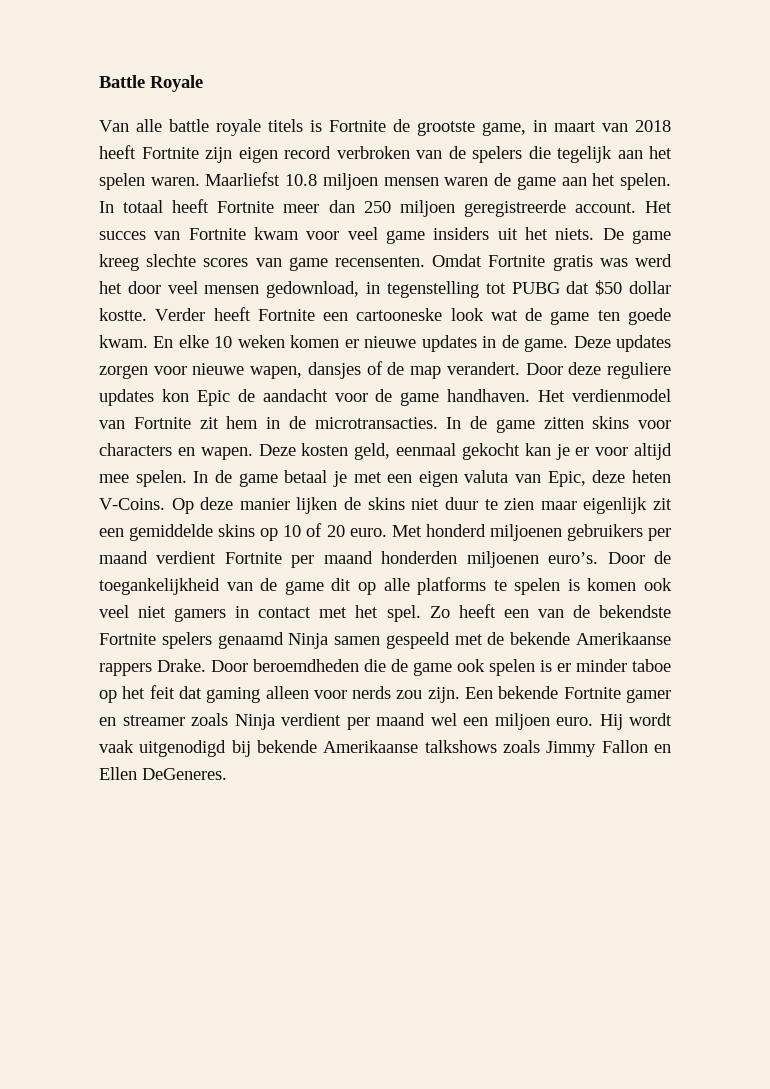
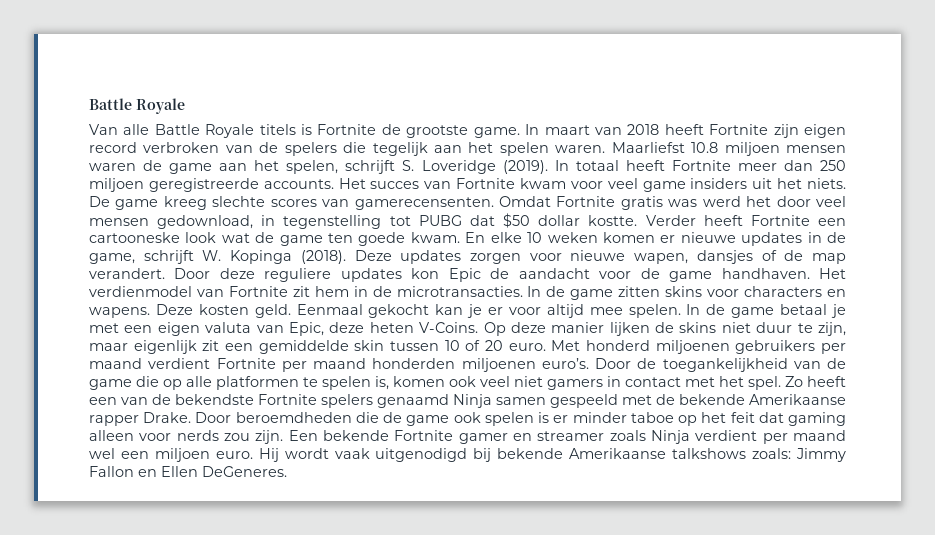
[169,119,261,136] battle royale -> [154,124,255,138] Battle Royale
[482,120,547,136] game, in -> [473,124,540,138] game. In
[620,173,672,190] spelen. -> [286,160,548,174] spelen, schrijft S. Loveridge (2019).
[574,202,636,213] account. -> [263,179,334,189] accounts.
[288,256,425,271] game recensenten. -> [354,197,494,210] gamerecensenten.
[524,338,569,352] game. -> [89,250,346,264] game, schrijft W. Kopinga (2018).
[200,447,253,460] wapen. -> [89,307,150,318] wapens.
[354,443,456,460] geld, eenmaal -> [254,304,363,318] geld. Eenmaal
[504,498,535,510] zien -> [818,322,847,336] zijn,
[218,524,279,541] skins op -> [354,340,439,351] skin tussen
[331,578,352,591] dit -> [136,376,159,387] die
[417,577,487,595] platforms -> [216,376,299,390] platformen
[567,579,580,591] is -> [375,376,389,390] is,
[99,663,152,676] rappers -> [89,415,139,426] rapper
[503,740,540,753] zoals -> [752,448,792,459] zoals:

▸ **EXERCISE DIRECTIONS**: Retype each line above exactly. Leave the images out.

▸ **RESULT**:
[169,119,261,136] battle royale -> [154,124,255,138] Battle Royale
[482,120,547,136] game, in -> [473,124,540,138] game. In
[620,173,672,190] spelen. -> [286,160,548,174] spelen, schrijft S. Loveridge (2019).
[574,202,636,213] account. -> [263,179,334,189] accounts.
[288,256,425,271] game recensenten. -> [354,197,494,210] gamerecensenten.
[524,338,569,352] game. -> [89,250,346,264] game, schrijft W. Kopinga (2018).
[200,447,253,460] wapen. -> [89,307,150,318] wapens.
[354,443,456,460] geld, eenmaal -> [254,304,363,318] geld. Eenmaal
[504,498,535,510] zien -> [818,322,847,336] zijn,
[218,524,279,541] skins op -> [354,340,439,351] skin tussen
[331,578,352,591] dit -> [136,376,159,387] die
[417,577,487,595] platforms -> [216,376,299,390] platformen
[567,579,580,591] is -> [375,376,389,390] is,
[99,663,152,676] rappers -> [89,415,139,426] rapper
[503,740,540,753] zoals -> [752,448,792,459] zoals:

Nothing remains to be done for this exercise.